EXERCISE BRIEF → Could you repeat all of the entries word for word, minus any pictures?

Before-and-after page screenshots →

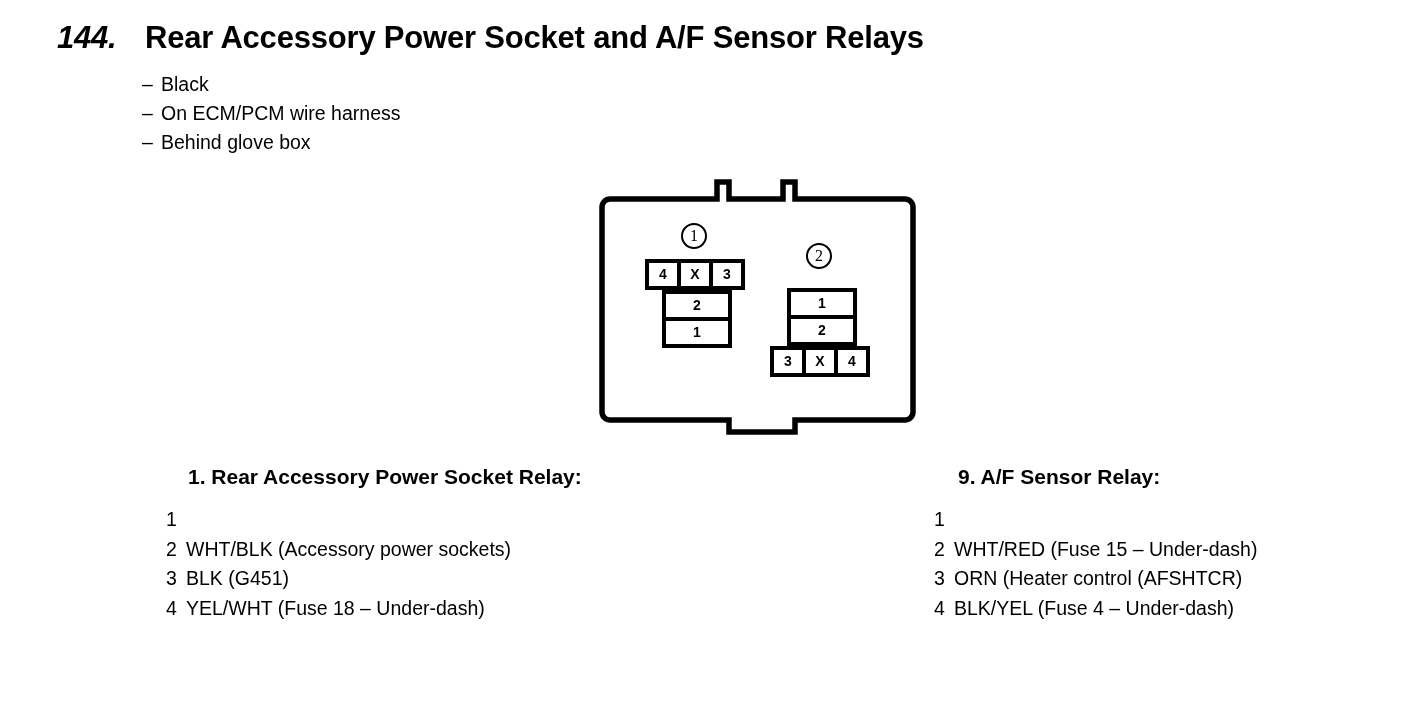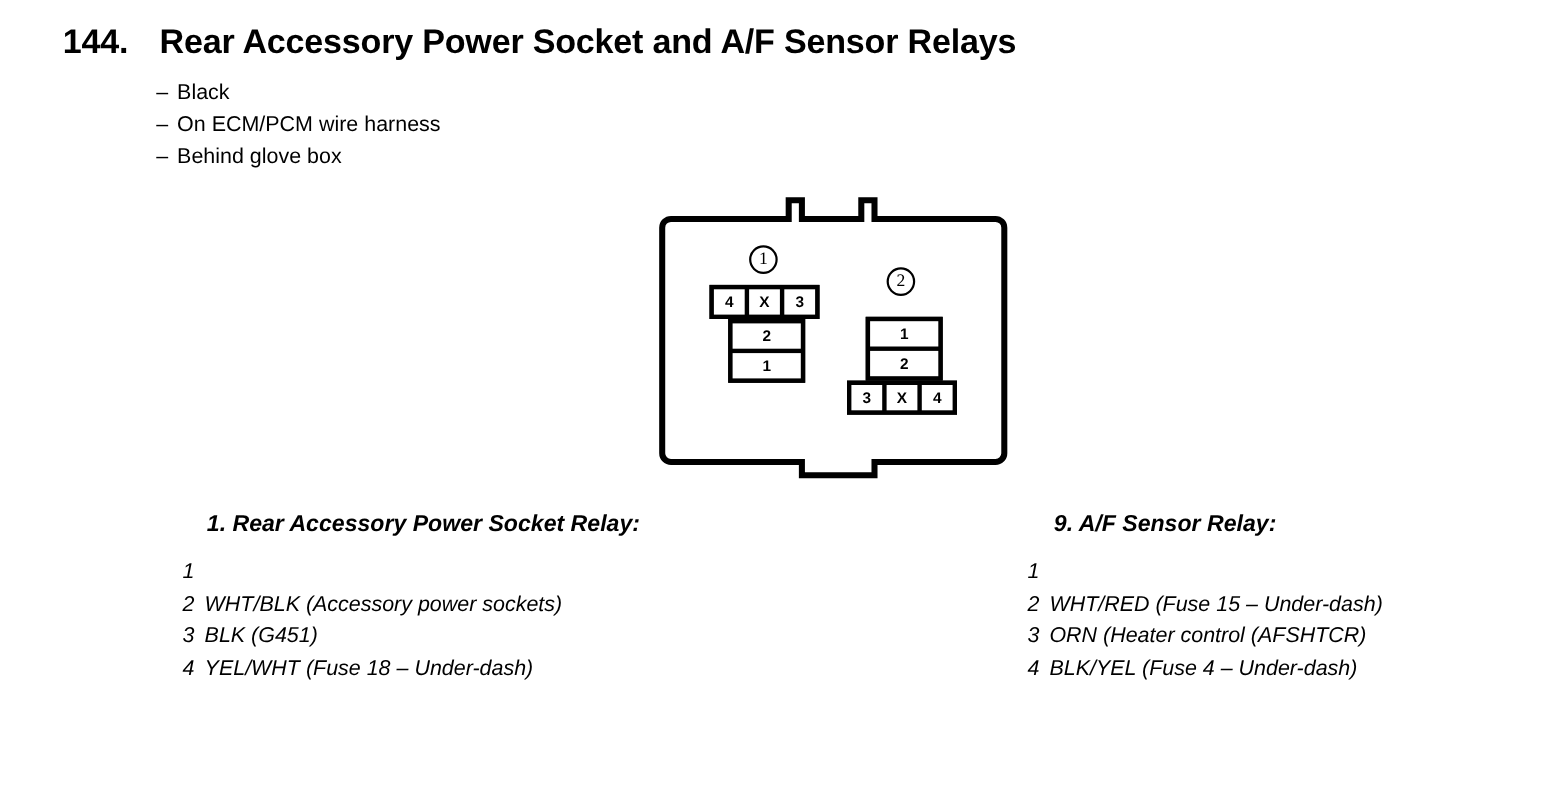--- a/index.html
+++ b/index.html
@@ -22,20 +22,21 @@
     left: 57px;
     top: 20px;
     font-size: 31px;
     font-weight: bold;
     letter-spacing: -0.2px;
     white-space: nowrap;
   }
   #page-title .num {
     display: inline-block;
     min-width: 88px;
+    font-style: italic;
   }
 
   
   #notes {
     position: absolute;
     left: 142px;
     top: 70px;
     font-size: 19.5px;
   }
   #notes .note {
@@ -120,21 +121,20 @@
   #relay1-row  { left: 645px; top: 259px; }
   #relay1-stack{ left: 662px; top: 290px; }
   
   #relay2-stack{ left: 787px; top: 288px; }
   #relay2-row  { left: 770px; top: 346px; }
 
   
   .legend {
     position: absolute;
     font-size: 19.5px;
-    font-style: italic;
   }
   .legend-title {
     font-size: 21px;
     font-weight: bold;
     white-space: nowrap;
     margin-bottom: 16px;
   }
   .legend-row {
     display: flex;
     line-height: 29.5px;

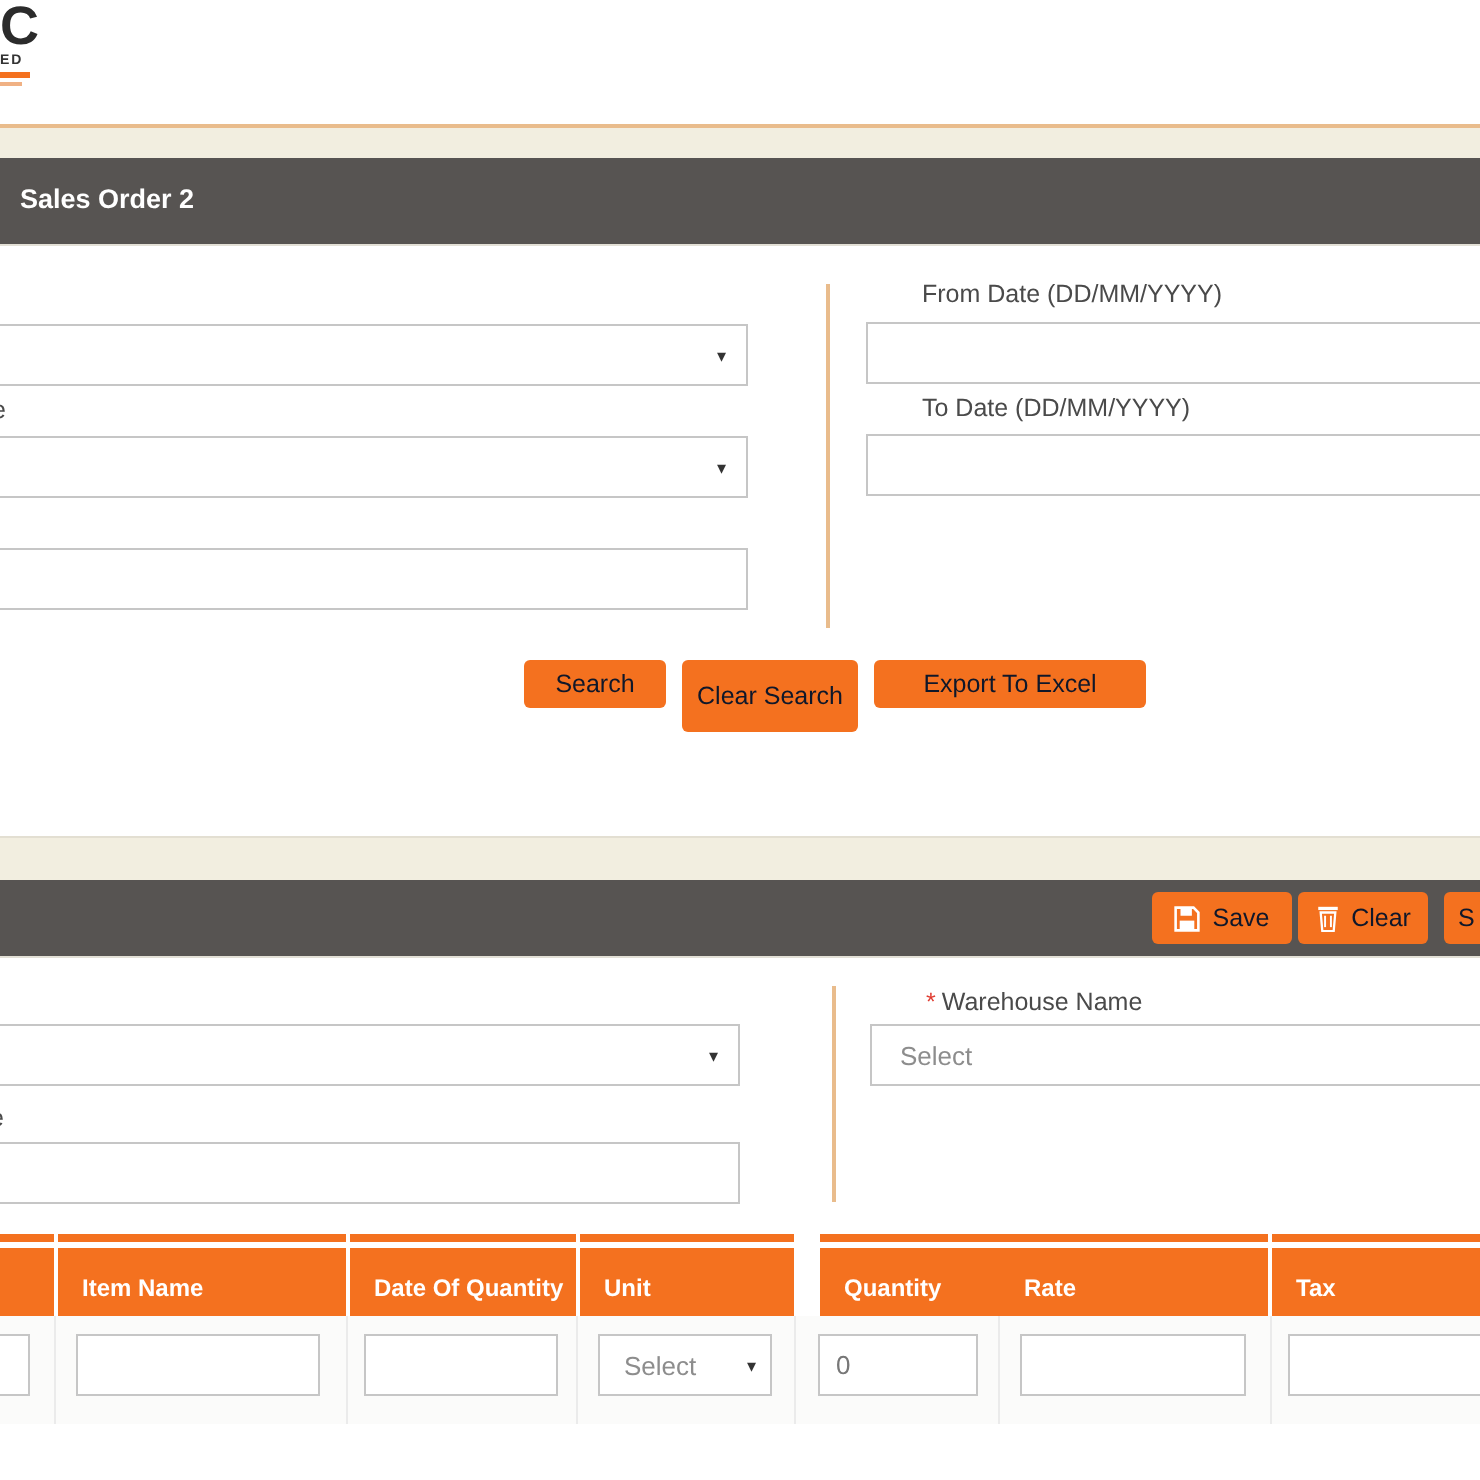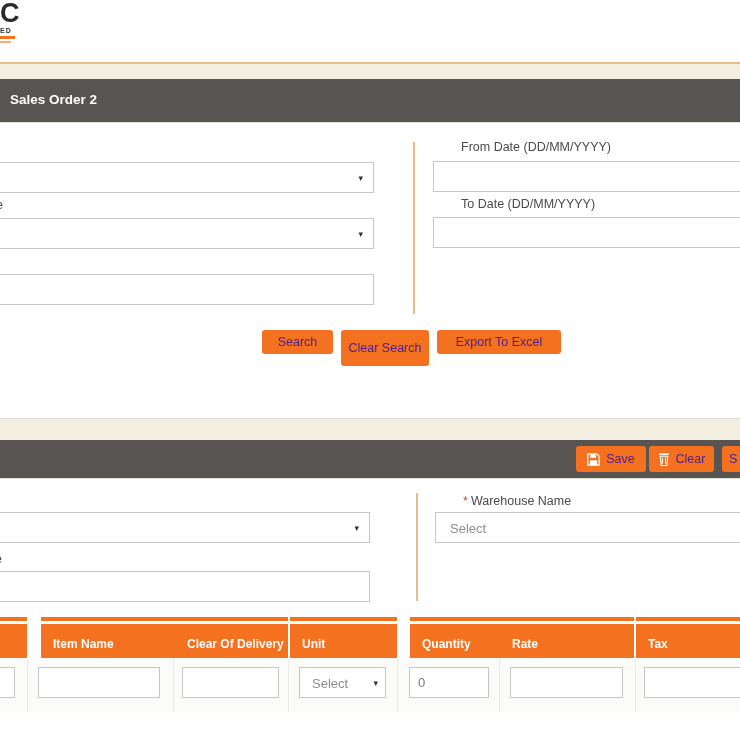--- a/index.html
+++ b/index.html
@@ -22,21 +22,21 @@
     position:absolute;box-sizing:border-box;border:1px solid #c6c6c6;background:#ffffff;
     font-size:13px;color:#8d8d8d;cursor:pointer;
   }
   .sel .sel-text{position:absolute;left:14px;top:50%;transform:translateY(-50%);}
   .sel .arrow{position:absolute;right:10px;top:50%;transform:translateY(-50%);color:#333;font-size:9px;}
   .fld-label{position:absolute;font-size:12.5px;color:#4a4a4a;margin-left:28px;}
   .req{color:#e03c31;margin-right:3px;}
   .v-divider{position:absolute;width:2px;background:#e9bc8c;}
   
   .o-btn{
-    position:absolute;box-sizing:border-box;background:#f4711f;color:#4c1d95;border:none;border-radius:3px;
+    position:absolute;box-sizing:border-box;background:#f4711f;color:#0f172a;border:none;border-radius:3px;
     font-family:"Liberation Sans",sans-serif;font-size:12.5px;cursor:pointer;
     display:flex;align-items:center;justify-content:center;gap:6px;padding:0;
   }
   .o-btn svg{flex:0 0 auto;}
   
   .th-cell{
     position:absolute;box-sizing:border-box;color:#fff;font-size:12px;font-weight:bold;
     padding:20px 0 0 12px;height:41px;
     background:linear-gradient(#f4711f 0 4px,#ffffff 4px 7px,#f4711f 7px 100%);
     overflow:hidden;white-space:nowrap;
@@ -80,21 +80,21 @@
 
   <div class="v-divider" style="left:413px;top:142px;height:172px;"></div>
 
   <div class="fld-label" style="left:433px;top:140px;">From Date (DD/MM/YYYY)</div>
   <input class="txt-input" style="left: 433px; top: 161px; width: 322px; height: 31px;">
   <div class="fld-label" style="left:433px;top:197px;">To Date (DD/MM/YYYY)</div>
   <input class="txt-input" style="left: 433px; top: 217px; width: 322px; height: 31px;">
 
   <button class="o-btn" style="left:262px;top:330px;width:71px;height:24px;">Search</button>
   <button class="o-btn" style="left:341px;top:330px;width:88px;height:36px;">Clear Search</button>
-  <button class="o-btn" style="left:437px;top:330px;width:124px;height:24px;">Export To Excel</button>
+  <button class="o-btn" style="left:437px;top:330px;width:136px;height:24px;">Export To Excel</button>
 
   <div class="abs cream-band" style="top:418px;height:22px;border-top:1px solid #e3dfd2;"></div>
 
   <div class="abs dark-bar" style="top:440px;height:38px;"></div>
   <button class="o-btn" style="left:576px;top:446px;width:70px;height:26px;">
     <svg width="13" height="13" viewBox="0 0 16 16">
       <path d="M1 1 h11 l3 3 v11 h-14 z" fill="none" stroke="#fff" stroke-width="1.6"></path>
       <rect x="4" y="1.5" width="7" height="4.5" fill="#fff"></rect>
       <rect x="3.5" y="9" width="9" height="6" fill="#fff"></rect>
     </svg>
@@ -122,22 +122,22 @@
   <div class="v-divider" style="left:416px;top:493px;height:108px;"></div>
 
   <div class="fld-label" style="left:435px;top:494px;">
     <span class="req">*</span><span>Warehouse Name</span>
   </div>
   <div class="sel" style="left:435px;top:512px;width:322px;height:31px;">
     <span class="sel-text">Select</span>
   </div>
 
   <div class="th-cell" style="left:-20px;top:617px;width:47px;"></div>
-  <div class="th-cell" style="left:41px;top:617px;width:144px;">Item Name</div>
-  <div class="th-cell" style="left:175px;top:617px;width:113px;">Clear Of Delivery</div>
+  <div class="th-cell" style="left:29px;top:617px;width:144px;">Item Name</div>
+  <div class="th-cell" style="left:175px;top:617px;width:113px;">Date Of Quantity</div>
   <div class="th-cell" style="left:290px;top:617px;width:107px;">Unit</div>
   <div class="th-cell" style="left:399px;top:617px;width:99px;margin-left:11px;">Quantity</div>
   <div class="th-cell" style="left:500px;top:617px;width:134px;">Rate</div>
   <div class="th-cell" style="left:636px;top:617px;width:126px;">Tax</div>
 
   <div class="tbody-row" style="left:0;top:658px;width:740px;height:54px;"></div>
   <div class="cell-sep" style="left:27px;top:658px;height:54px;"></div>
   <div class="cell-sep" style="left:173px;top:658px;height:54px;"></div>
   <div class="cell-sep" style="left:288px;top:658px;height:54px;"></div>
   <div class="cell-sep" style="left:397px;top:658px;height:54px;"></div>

FINISHED EXERCISE →
--- a/index.html
+++ b/index.html
@@ -22,20 +22,21 @@
     left: 57px;
     top: 20px;
     font-size: 31px;
     font-weight: bold;
     letter-spacing: -0.2px;
     white-space: nowrap;
   }
   #page-title .num {
     display: inline-block;
     min-width: 88px;
+    font-style: italic;
   }
 
   
   #notes {
     position: absolute;
     left: 142px;
     top: 70px;
     font-size: 19.5px;
   }
   #notes .note {
@@ -120,21 +121,20 @@
   #relay1-row  { left: 645px; top: 259px; }
   #relay1-stack{ left: 662px; top: 290px; }
   
   #relay2-stack{ left: 787px; top: 288px; }
   #relay2-row  { left: 770px; top: 346px; }
 
   
   .legend {
     position: absolute;
     font-size: 19.5px;
-    font-style: italic;
   }
   .legend-title {
     font-size: 21px;
     font-weight: bold;
     white-space: nowrap;
     margin-bottom: 16px;
   }
   .legend-row {
     display: flex;
     line-height: 29.5px;

--- a/index.html
+++ b/index.html
@@ -22,21 +22,21 @@
     position:absolute;box-sizing:border-box;border:1px solid #c6c6c6;background:#ffffff;
     font-size:13px;color:#8d8d8d;cursor:pointer;
   }
   .sel .sel-text{position:absolute;left:14px;top:50%;transform:translateY(-50%);}
   .sel .arrow{position:absolute;right:10px;top:50%;transform:translateY(-50%);color:#333;font-size:9px;}
   .fld-label{position:absolute;font-size:12.5px;color:#4a4a4a;margin-left:28px;}
   .req{color:#e03c31;margin-right:3px;}
   .v-divider{position:absolute;width:2px;background:#e9bc8c;}
   
   .o-btn{
-    position:absolute;box-sizing:border-box;background:#f4711f;color:#4c1d95;border:none;border-radius:3px;
+    position:absolute;box-sizing:border-box;background:#f4711f;color:#0f172a;border:none;border-radius:3px;
     font-family:"Liberation Sans",sans-serif;font-size:12.5px;cursor:pointer;
     display:flex;align-items:center;justify-content:center;gap:6px;padding:0;
   }
   .o-btn svg{flex:0 0 auto;}
   
   .th-cell{
     position:absolute;box-sizing:border-box;color:#fff;font-size:12px;font-weight:bold;
     padding:20px 0 0 12px;height:41px;
     background:linear-gradient(#f4711f 0 4px,#ffffff 4px 7px,#f4711f 7px 100%);
     overflow:hidden;white-space:nowrap;
@@ -80,21 +80,21 @@
 
   <div class="v-divider" style="left:413px;top:142px;height:172px;"></div>
 
   <div class="fld-label" style="left:433px;top:140px;">From Date (DD/MM/YYYY)</div>
   <input class="txt-input" style="left: 433px; top: 161px; width: 322px; height: 31px;">
   <div class="fld-label" style="left:433px;top:197px;">To Date (DD/MM/YYYY)</div>
   <input class="txt-input" style="left: 433px; top: 217px; width: 322px; height: 31px;">
 
   <button class="o-btn" style="left:262px;top:330px;width:71px;height:24px;">Search</button>
   <button class="o-btn" style="left:341px;top:330px;width:88px;height:36px;">Clear Search</button>
-  <button class="o-btn" style="left:437px;top:330px;width:124px;height:24px;">Export To Excel</button>
+  <button class="o-btn" style="left:437px;top:330px;width:136px;height:24px;">Export To Excel</button>
 
   <div class="abs cream-band" style="top:418px;height:22px;border-top:1px solid #e3dfd2;"></div>
 
   <div class="abs dark-bar" style="top:440px;height:38px;"></div>
   <button class="o-btn" style="left:576px;top:446px;width:70px;height:26px;">
     <svg width="13" height="13" viewBox="0 0 16 16">
       <path d="M1 1 h11 l3 3 v11 h-14 z" fill="none" stroke="#fff" stroke-width="1.6"></path>
       <rect x="4" y="1.5" width="7" height="4.5" fill="#fff"></rect>
       <rect x="3.5" y="9" width="9" height="6" fill="#fff"></rect>
     </svg>
@@ -122,22 +122,22 @@
   <div class="v-divider" style="left:416px;top:493px;height:108px;"></div>
 
   <div class="fld-label" style="left:435px;top:494px;">
     <span class="req">*</span><span>Warehouse Name</span>
   </div>
   <div class="sel" style="left:435px;top:512px;width:322px;height:31px;">
     <span class="sel-text">Select</span>
   </div>
 
   <div class="th-cell" style="left:-20px;top:617px;width:47px;"></div>
-  <div class="th-cell" style="left:41px;top:617px;width:144px;">Item Name</div>
-  <div class="th-cell" style="left:175px;top:617px;width:113px;">Clear Of Delivery</div>
+  <div class="th-cell" style="left:29px;top:617px;width:144px;">Item Name</div>
+  <div class="th-cell" style="left:175px;top:617px;width:113px;">Date Of Quantity</div>
   <div class="th-cell" style="left:290px;top:617px;width:107px;">Unit</div>
   <div class="th-cell" style="left:399px;top:617px;width:99px;margin-left:11px;">Quantity</div>
   <div class="th-cell" style="left:500px;top:617px;width:134px;">Rate</div>
   <div class="th-cell" style="left:636px;top:617px;width:126px;">Tax</div>
 
   <div class="tbody-row" style="left:0;top:658px;width:740px;height:54px;"></div>
   <div class="cell-sep" style="left:27px;top:658px;height:54px;"></div>
   <div class="cell-sep" style="left:173px;top:658px;height:54px;"></div>
   <div class="cell-sep" style="left:288px;top:658px;height:54px;"></div>
   <div class="cell-sep" style="left:397px;top:658px;height:54px;"></div>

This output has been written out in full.